▶ **YOUR OBJECTIVE**
Write out all of the records below precisely as given, omitting the images.

----- EXERCISE INPUT

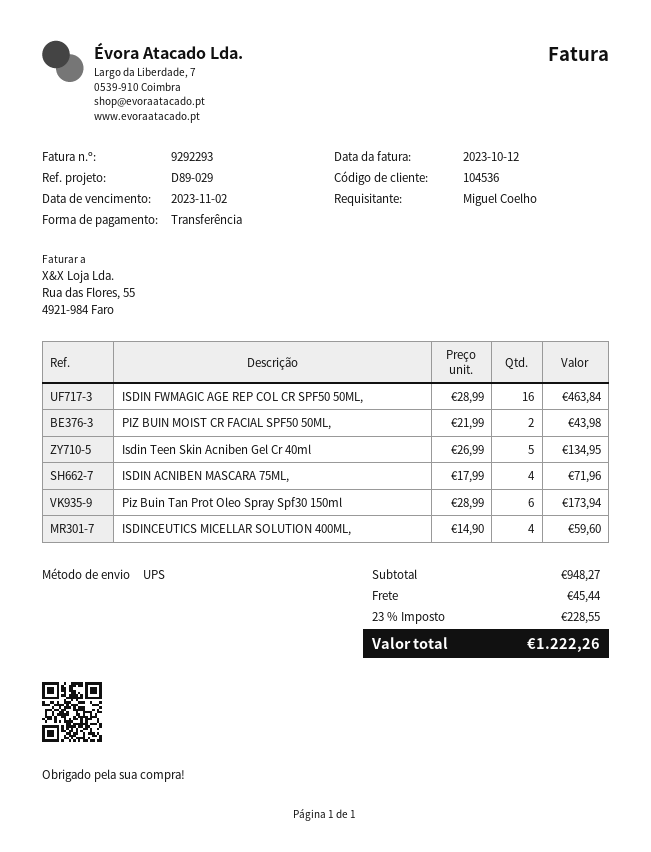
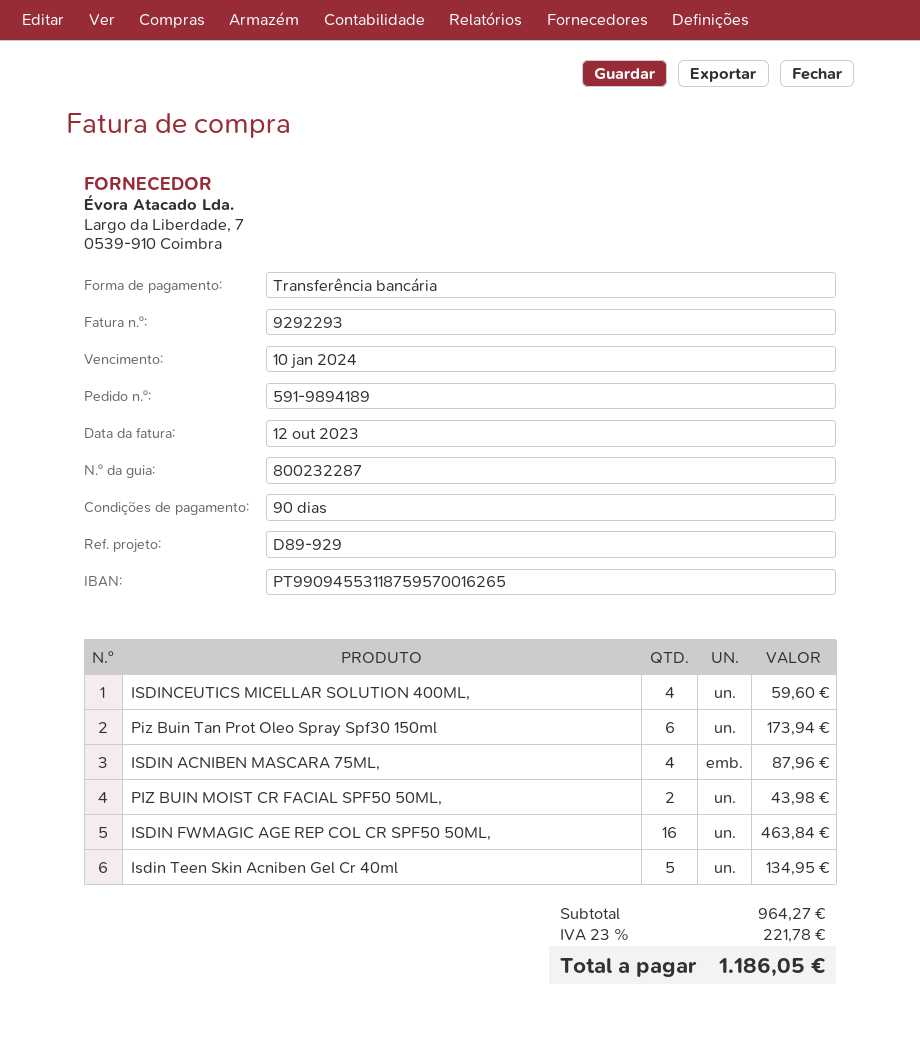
due date: 2023-11-02 -> 2024-01-10
reference: D89-029 -> D89-929
ISDIN ACNIBEN MASCARA 75ML,: 4 for 71.96 -> 4 for 87.96
subtotal: 948.27 -> 964.27
shipping: 45.44 -> none
tax: 23% = 228.55 -> 23% = 221.78
total: 1222.26 -> 1186.05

----------

▶ **ANSWER TO THIS TASK**
due date: 2023-11-02 -> 2024-01-10
reference: D89-029 -> D89-929
ISDIN ACNIBEN MASCARA 75ML,: 4 for 71.96 -> 4 for 87.96
subtotal: 948.27 -> 964.27
shipping: 45.44 -> none
tax: 23% = 228.55 -> 23% = 221.78
total: 1222.26 -> 1186.05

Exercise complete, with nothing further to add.